**Task inputs**
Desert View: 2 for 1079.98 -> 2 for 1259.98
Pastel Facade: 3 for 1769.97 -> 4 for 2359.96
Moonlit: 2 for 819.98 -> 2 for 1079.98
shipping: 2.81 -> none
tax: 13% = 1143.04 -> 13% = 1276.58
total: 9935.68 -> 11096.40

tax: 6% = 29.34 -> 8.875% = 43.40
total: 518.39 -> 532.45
* * *
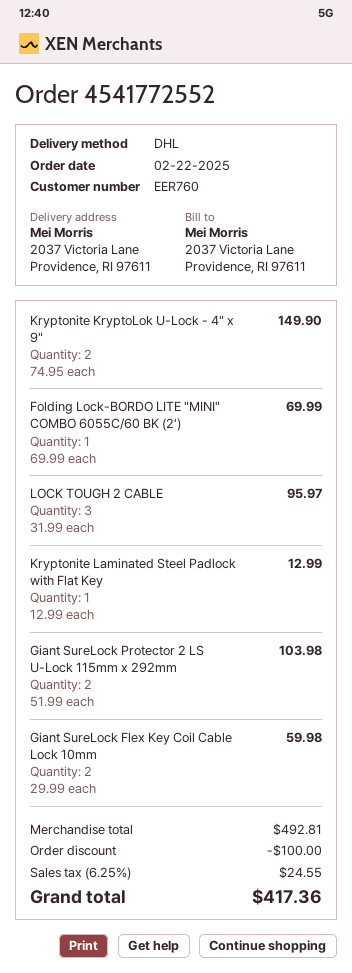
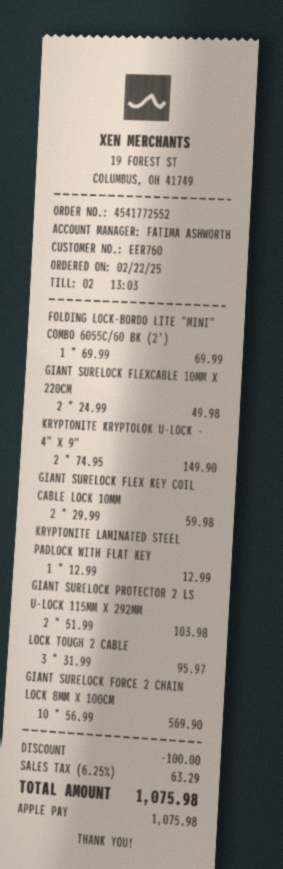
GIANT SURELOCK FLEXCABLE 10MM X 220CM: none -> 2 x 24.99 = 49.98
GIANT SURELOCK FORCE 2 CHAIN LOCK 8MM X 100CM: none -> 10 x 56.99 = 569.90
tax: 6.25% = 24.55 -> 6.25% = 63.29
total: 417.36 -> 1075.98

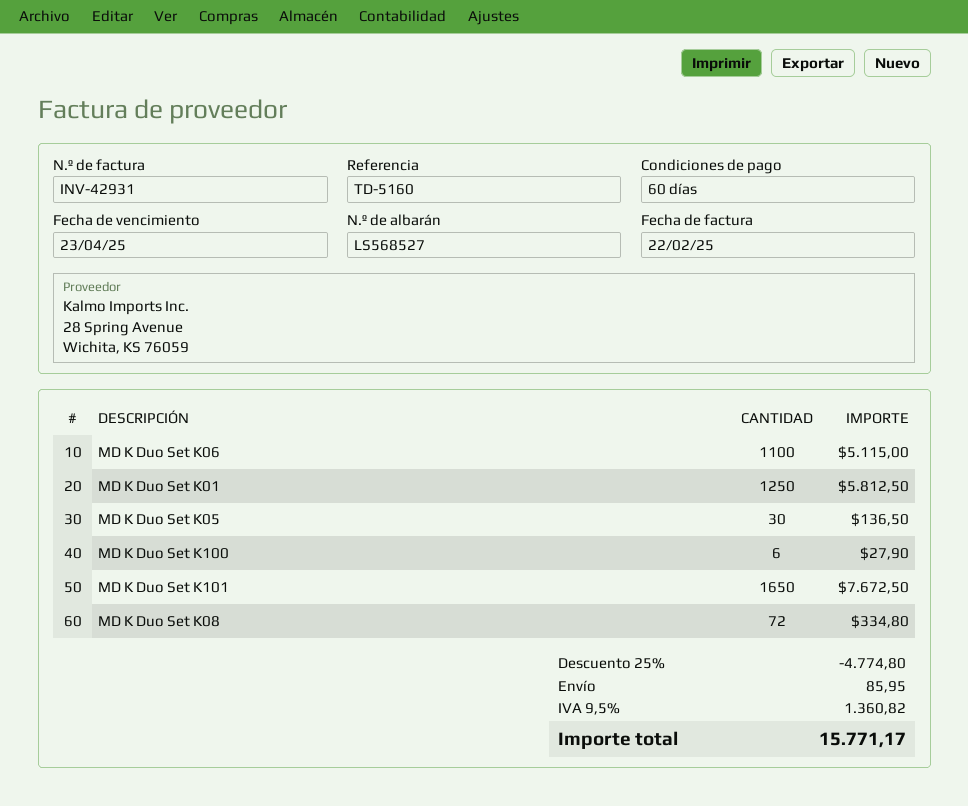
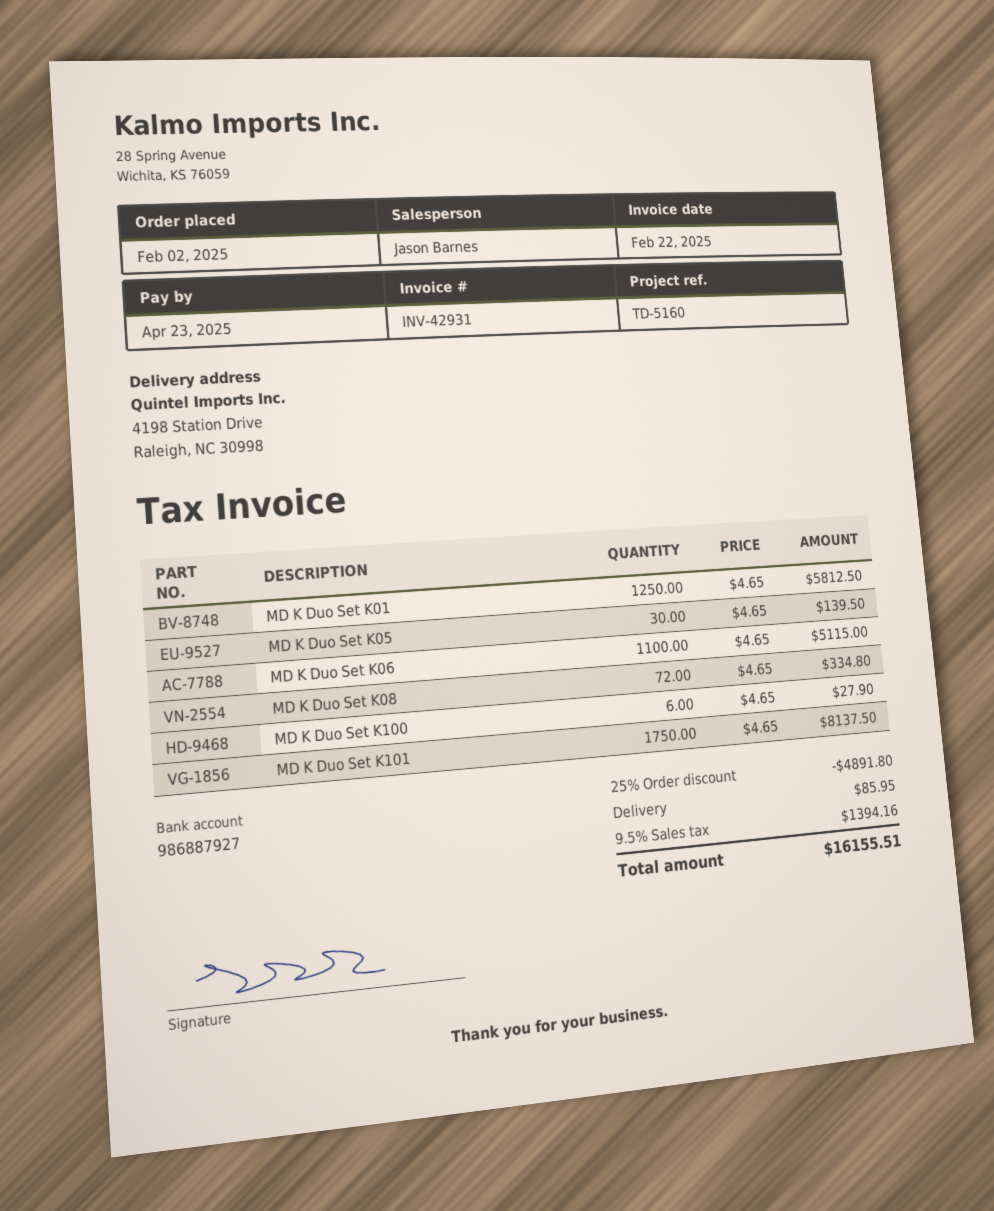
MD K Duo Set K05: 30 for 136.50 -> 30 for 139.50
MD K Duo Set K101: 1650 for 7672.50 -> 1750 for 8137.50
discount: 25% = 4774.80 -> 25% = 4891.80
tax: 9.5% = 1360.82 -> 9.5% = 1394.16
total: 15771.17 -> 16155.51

**Required work**
Restate word for word the lines in the material above from the one with "Desert View: 2 for 1079.98 -> 2 for 1259.98" to the one with "total: 518.39 -> 532.45"; both of those lines count, and nothing else does.

**Solution to this exercise**
Desert View: 2 for 1079.98 -> 2 for 1259.98
Pastel Facade: 3 for 1769.97 -> 4 for 2359.96
Moonlit: 2 for 819.98 -> 2 for 1079.98
shipping: 2.81 -> none
tax: 13% = 1143.04 -> 13% = 1276.58
total: 9935.68 -> 11096.40

tax: 6% = 29.34 -> 8.875% = 43.40
total: 518.39 -> 532.45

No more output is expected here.